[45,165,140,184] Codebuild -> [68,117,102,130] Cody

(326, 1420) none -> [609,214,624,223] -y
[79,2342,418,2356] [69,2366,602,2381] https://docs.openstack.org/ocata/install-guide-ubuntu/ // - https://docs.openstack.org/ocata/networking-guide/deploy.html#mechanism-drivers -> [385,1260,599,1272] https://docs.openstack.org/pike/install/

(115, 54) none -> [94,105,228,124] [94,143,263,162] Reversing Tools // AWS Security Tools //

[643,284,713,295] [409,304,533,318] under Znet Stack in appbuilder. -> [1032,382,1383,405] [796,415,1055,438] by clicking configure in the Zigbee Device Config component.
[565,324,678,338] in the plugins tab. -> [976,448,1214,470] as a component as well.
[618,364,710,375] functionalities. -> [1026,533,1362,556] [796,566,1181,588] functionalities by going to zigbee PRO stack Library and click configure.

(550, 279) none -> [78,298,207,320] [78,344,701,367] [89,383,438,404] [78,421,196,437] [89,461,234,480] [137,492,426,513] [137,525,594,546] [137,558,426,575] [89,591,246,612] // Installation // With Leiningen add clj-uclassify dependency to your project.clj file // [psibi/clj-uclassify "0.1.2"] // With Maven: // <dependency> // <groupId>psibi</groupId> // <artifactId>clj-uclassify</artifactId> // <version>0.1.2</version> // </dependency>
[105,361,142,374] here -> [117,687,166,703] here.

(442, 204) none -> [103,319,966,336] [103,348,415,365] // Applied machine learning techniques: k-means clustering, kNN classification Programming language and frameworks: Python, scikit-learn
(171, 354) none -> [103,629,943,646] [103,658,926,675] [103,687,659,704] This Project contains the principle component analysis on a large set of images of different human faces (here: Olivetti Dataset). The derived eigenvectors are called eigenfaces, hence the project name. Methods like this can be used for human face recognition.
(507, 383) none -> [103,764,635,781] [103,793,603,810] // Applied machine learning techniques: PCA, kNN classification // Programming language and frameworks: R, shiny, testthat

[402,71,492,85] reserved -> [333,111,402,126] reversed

◇ ◇ ◇ ◇ ◇

• Task directions
Could you transcribe the entries above word for word, from the line with "(171, 354) none" down to the line with "(507, 383) none", keeping both?

• Answer to this problem
(171, 354) none -> [103,629,943,646] [103,658,926,675] [103,687,659,704] This Project contains the principle component analysis on a large set of images of different human faces (here: Olivetti Dataset). The derived eigenvectors are called eigenfaces, hence the project name. Methods like this can be used for human face recognition.
(507, 383) none -> [103,764,635,781] [103,793,603,810] // Applied machine learning techniques: PCA, kNN classification // Programming language and frameworks: R, shiny, testthat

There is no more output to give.